# 2000 4100 fuel injectors and injection pump



## Christopher Dunn (Dec 22, 2020)

So I inherited this tractor from my uncle that has been severely neglected and was non-running. Come to find out the fuel filter was pretty plugged up and starved the injection pump and injectors of fuel, thereby destroying all 4 parts. When removing the injection pump I believe the little spring clip that holds the governed arm to the fuel rack sprung into the front cover. So we bought new injectors and injection pump however I still have some looming questions.

#1) Will that spring clip have any adverse effects should I not be able to retrieve it?
#2) If I need to retrieve it, should I remove the oil pan to determine where it went?
#3) what is the injector torque when screwing them back into the head? And the fuel return port nut torque?
And lastly...
#4) Are the injection pumps as much of a pain to time as they seem?

If you made it through all of this I applaud your dedication and willingness to help.

Thanks in advance!


----------



## jd110 (Nov 23, 2015)

#1) I would like to say the clip won't do any harm, but it is possible it could get between drive gears on crank or cam and cause catastrophic damages. Most likely it went somewhere it wont do any harm, but it is an expensive gamble. Get a thin flexible magnet and do some fishing. or if you have access to a borescope to look around for it. If it ended up in the pan. it should be safe there, but anywhere else is a gamble.
#2) If you can't find it, I would drop the pan and look for it. Try blowing compressed air around areas it could be lodged and see if it falls out the bottom. Or maybe dump some diesel fuel though access hole and see if that can flush it out. Manually turn engine over by hand to see if it falls out.
#3) Injector torque is 37 ft lbs, and return fitting nut is 27-29 ft lbs.
#4) timing is a pain, but typically if you match new shims to old ones thickness, it is very close.


----------



## Christopher Dunn (Dec 22, 2020)

jd110 said:


> #1) I would like to say the clip won't do any harm, but it is possible it could get between drive gears on crank or cam and cause catastrophic damages. Most likely it went somewhere it wont do any harm, but it is an expensive gamble. Get a thin flexible magnet and do some fishing. or if you have access to a borescope to look around for it. If it ended up in the pan. it should be safe there, but anywhere else is a gamble.
> #2) If you can't find it, I would drop the pan and look for it. Try blowing compressed air around areas it could be lodged and see if it falls out the bottom. Or maybe dump some diesel fuel though access hole and see if that can flush it out. Manually turn engine over by hand to see if it falls out.
> #3) Injector torque is 37 ft lbs, and return fitting nut is 27-29 ft lbs.
> #4) timing is a pain, but typically if you match new shims to old ones thickness, it is very close.

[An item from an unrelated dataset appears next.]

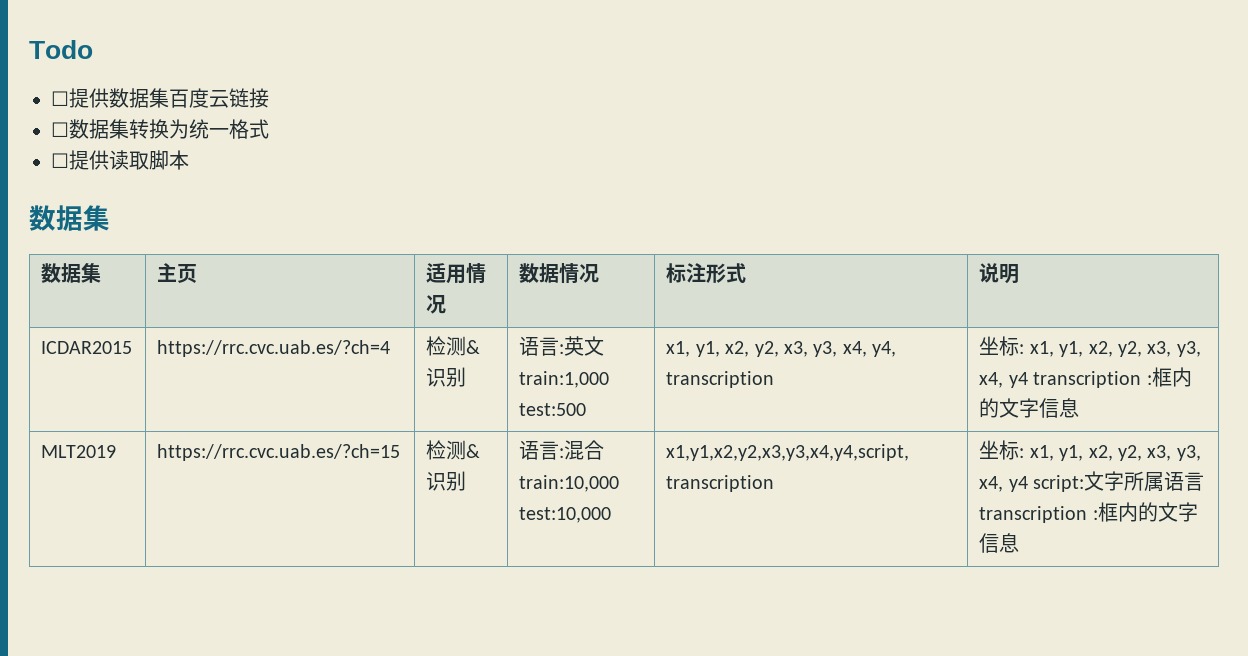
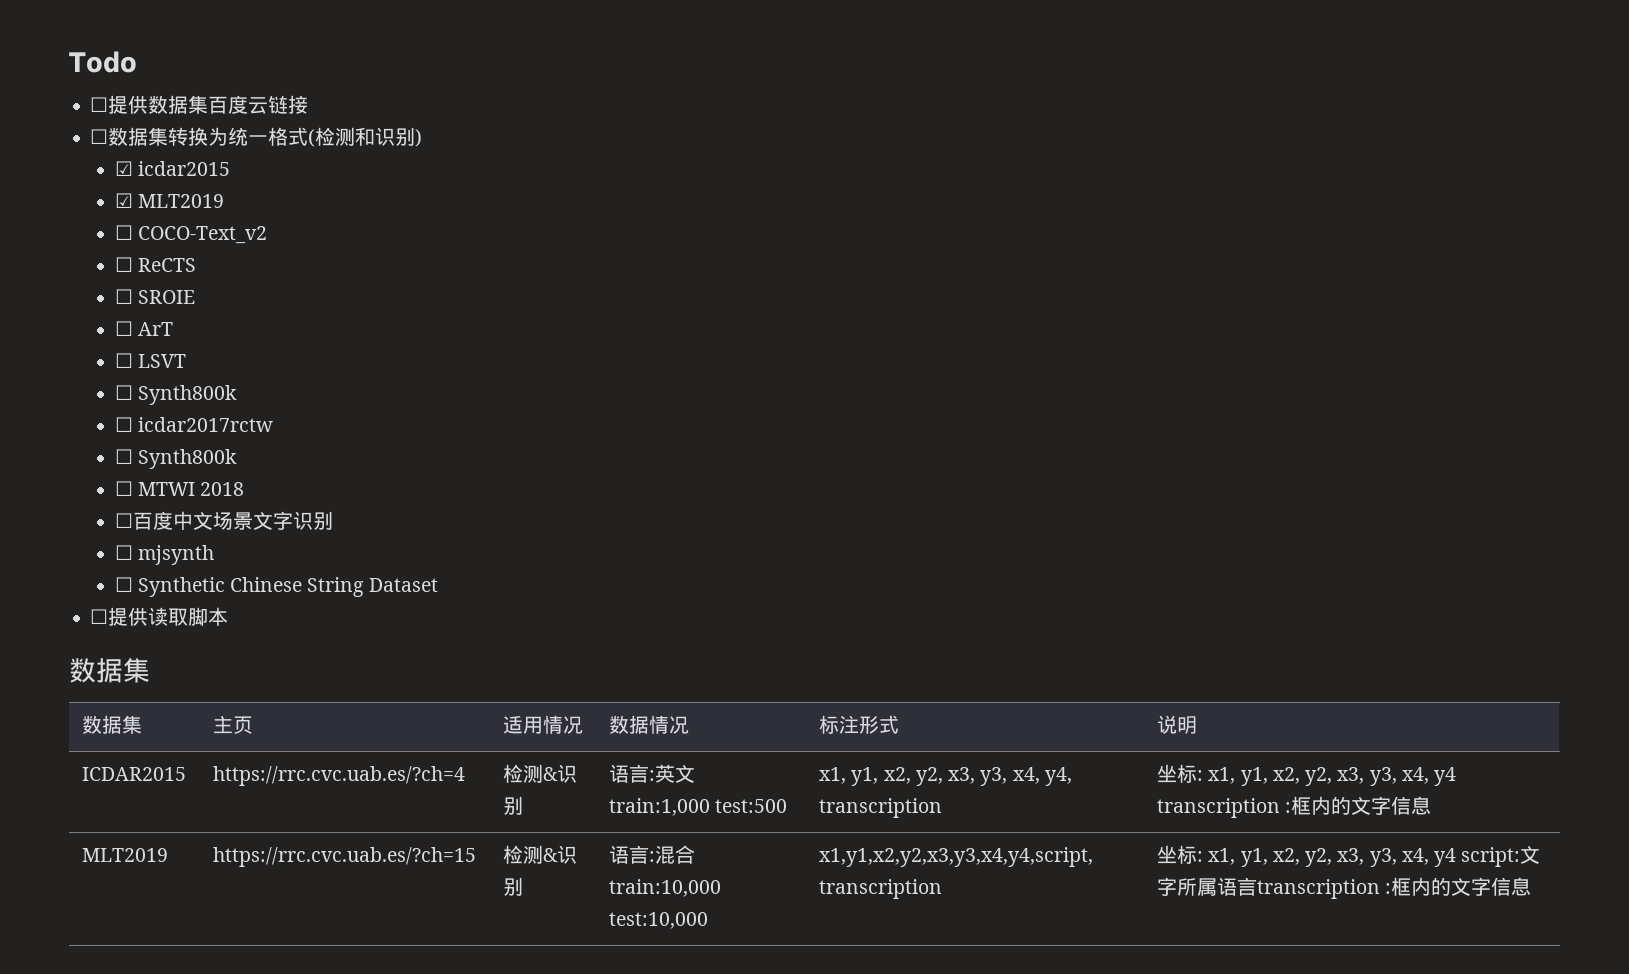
(269, 129) none -> [308,127,423,147] [114,161,230,176] [114,193,224,208] [114,225,267,244] [114,257,196,272] [114,289,195,304] [114,321,173,336] [114,353,186,368] [114,385,237,405] [114,417,273,432] [114,449,237,469] [114,481,245,496] [114,511,333,530] [114,545,214,565] [114,577,438,597] (检测和识别) // ☑ icdar2015 // ☑ MLT2019 // ☐ COCO-Text_v2 // ☐ ReCTS // ☐ SROIE // ☐ ArT // ☐ LSVT // ☐ Synth800k // ☐ icdar2017rctw // ☐ Synth800k // ☐ MTWI 2018 // ☐百度中文场景文字识别 // ☐ mjsynth // ☐ Synthetic Chinese String Dataset

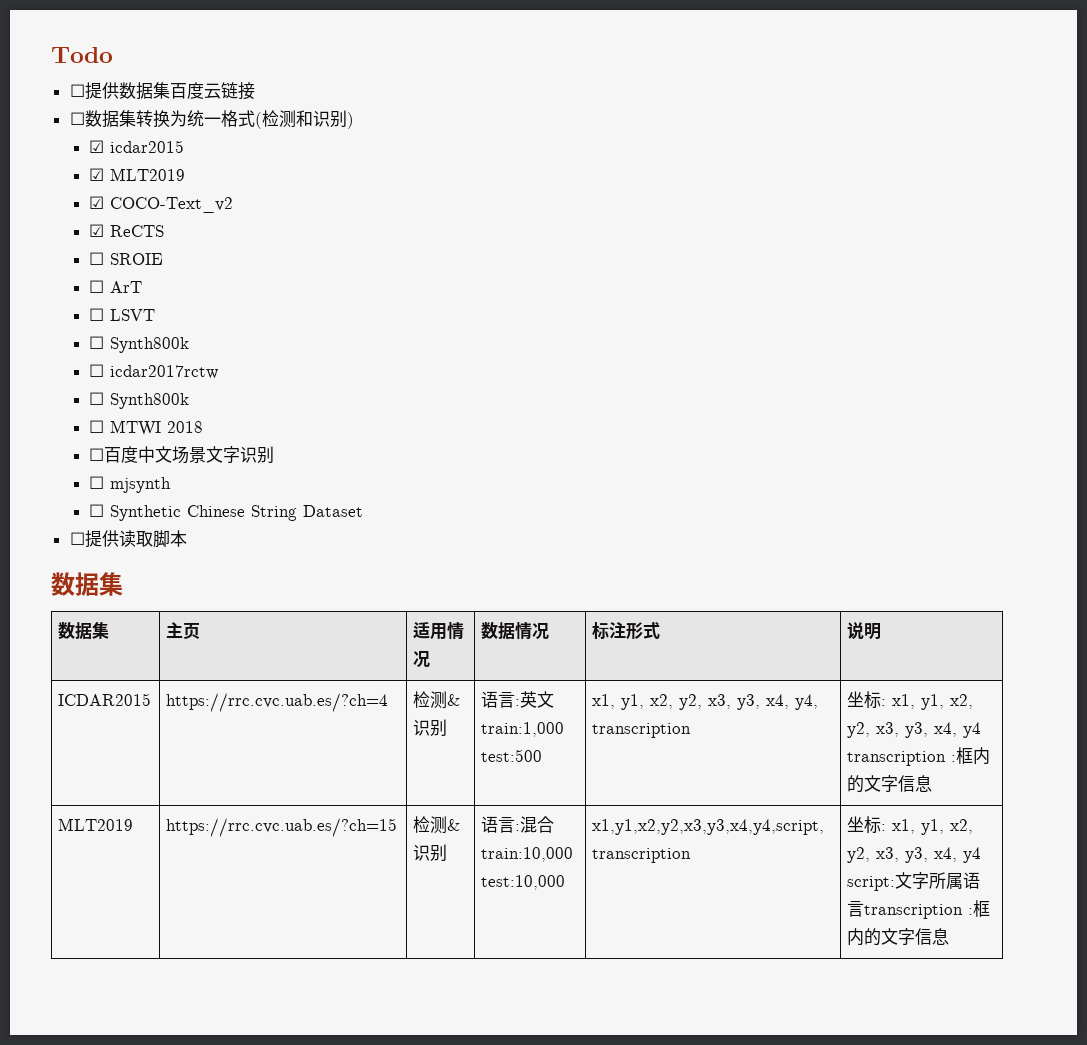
[114,225,133,240] ☐ -> [88,196,104,209] ☑
[114,257,133,272] ☐ -> [88,224,104,237] ☑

Thank you for the reply. it has already been spun with the starter with no I'll sounds coming from anywhere. Also flushed the front cover oil fill port with a few quarts of extra oil I had to try and work it into the pan. Still going to remove the pan and inspect. As far as timing the pump, even with a new pump the stock shims should be good? And where is the flywheel inspection hole?


----------



## jd110 (Nov 23, 2015)

Christopher Dunn said:


> Thank you for the reply. it has already been spun with the starter with no I'll sounds coming from anywhere. Also flushed the front cover oil fill port with a few quarts of extra oil I had to try and work it into the pan. Still going to remove the pan and inspect. As far as timing the pump, even with a new pump the stock shims should be good? And where is the flywheel inspection hole?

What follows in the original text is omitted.